═══ STUDY MATERIAL

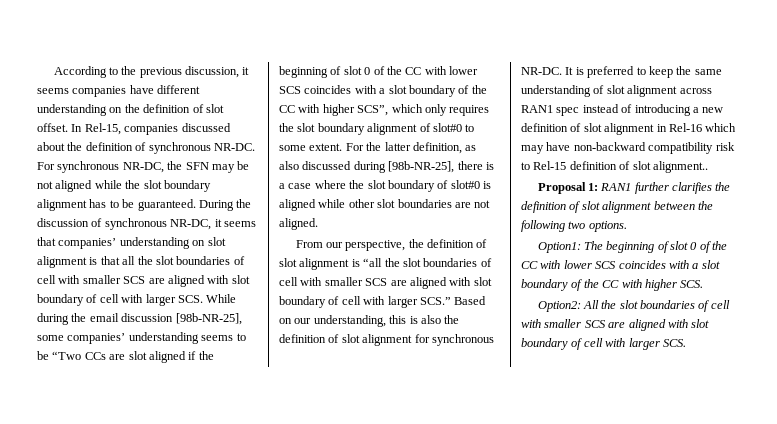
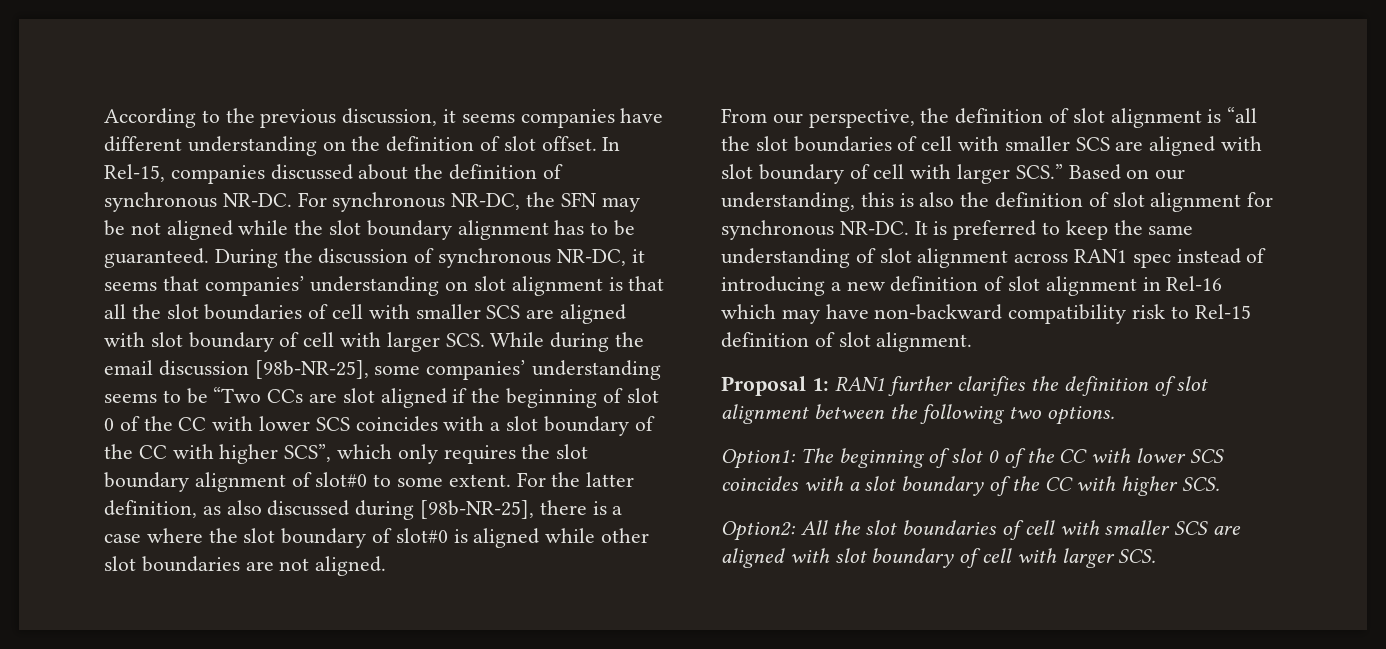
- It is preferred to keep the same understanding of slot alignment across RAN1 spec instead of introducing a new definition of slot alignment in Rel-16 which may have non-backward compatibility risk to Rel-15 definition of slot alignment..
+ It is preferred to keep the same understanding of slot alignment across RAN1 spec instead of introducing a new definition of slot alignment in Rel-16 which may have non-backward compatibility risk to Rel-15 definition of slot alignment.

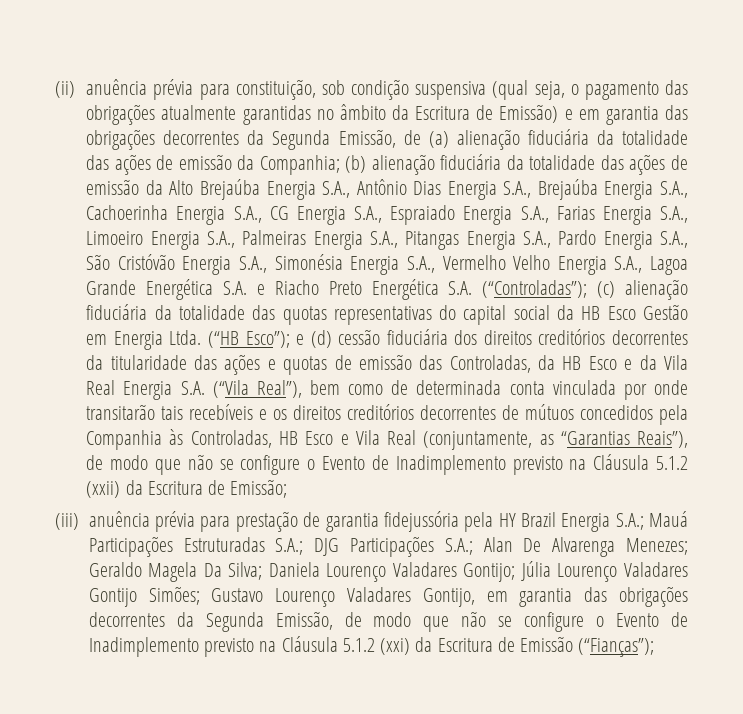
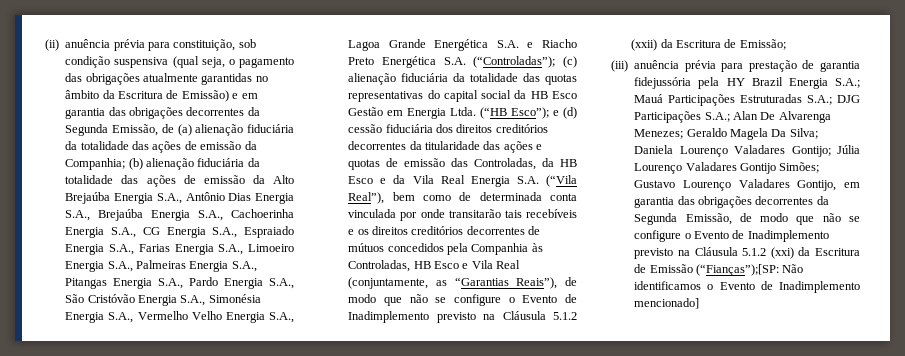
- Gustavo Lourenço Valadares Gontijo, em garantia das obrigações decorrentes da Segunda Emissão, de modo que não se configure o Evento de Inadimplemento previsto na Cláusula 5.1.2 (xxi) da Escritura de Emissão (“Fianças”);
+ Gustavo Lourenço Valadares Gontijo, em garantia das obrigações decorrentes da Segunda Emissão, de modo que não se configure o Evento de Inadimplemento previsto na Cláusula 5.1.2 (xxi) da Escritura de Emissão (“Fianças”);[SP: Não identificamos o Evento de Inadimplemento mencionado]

══════
═══ STUDY MATERIAL

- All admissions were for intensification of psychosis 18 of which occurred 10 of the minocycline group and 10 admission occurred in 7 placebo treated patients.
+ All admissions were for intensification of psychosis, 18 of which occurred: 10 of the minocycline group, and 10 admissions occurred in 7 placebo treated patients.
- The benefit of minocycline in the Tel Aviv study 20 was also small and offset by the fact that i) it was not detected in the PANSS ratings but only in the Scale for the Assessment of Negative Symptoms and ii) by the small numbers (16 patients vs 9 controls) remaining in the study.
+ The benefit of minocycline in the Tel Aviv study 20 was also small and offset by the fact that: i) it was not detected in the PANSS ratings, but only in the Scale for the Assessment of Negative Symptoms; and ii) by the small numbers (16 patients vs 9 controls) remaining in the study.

══════

▶ WORK INSTRUCTION
Reproduce exactly, and with no other material, the lines between those holding "- Gustavo Lourenço" and "de Inadimplemento mencionado]", inclusive.

▶ RESULT FOR THIS TASK
- Gustavo Lourenço Valadares Gontijo, em garantia das obrigações decorrentes da Segunda Emissão, de modo que não se configure o Evento de Inadimplemento previsto na Cláusula 5.1.2 (xxi) da Escritura de Emissão (“Fianças”);
+ Gustavo Lourenço Valadares Gontijo, em garantia das obrigações decorrentes da Segunda Emissão, de modo que não se configure o Evento de Inadimplemento previsto na Cláusula 5.1.2 (xxi) da Escritura de Emissão (“Fianças”);[SP: Não identificamos o Evento de Inadimplemento mencionado]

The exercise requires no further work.